I owe you. I owe you. Imagine you could know the last words you would ever say to your spouse. The last time you would touch their hand, study the familiar outline of their face in profile, hear the particular tambour of their voice calling your name from another room. What would you choose to be the last words they would ever hear from you?

He thought he was helping, that much is clear. He changed the sheets, set out fresh towels. Even gave the downstairs toilet a quick swish with the brush. He found the shiny gold bag of plug-ins Jonas gave me for free that I’d tucked away in the linen closet. He remembered the vials I’d showed him. He didn’t know about my wanderings, my experiments, my vacillations of heart. He filled the reservoirs and plugged them in. His inhaler refill sat in the glove box of my car, baking in the heat of the senior center parking lot.

I wasn’t ever going to use them. I want that to be unambiguous. You have to believe I hadn’t even let myself know what I was thinking. Why was there goldenrod in Mason jars in the garage? I don’t know. I don’t know. I don’t know.

Rodney had a long history of allergies. Of asthma. It was documented. Such a tragedy. Such a shock for that poor family from Colorado, fleeing one disaster for another. So terrible those little children walked into the kitchen and found their uncle expired like a carton of milk.
***

Claire relished having something worse than her own troubles to focus on. She was the one who talked to the pastor, who wrote the obituary, who made the arrangements for those awful funeral bouquets.
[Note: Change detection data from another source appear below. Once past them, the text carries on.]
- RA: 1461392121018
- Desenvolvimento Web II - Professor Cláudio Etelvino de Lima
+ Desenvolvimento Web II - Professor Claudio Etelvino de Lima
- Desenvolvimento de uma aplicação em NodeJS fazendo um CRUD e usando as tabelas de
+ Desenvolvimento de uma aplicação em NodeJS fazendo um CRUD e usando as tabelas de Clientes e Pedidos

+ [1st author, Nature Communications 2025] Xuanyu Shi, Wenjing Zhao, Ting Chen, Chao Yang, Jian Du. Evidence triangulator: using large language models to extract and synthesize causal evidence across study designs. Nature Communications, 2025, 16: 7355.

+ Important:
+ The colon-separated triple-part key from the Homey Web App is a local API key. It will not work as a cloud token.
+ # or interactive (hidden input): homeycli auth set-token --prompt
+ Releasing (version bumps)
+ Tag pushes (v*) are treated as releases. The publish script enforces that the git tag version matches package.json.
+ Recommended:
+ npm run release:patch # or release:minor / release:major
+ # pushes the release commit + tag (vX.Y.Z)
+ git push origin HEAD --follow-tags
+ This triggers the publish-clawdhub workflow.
I blocked Jonas’s calls, eventually they stopped coming. Ava and Alma have the guest room, Claire is in the study. It’s just temporary. Maybe. After work I go for walks in the vacant lot by the old print shop with sun-faded For Sale sign in the window. I let my hands brush the tops of the Ambrosia artemisiifolia. I run my fingernails up the stems, popping off the seeds in one satisfying zip. “It’s okay to . . .” I tell myself, but my eyes stay dry as the dirt that shows my footprints when I turn, leading me back out the way I came in.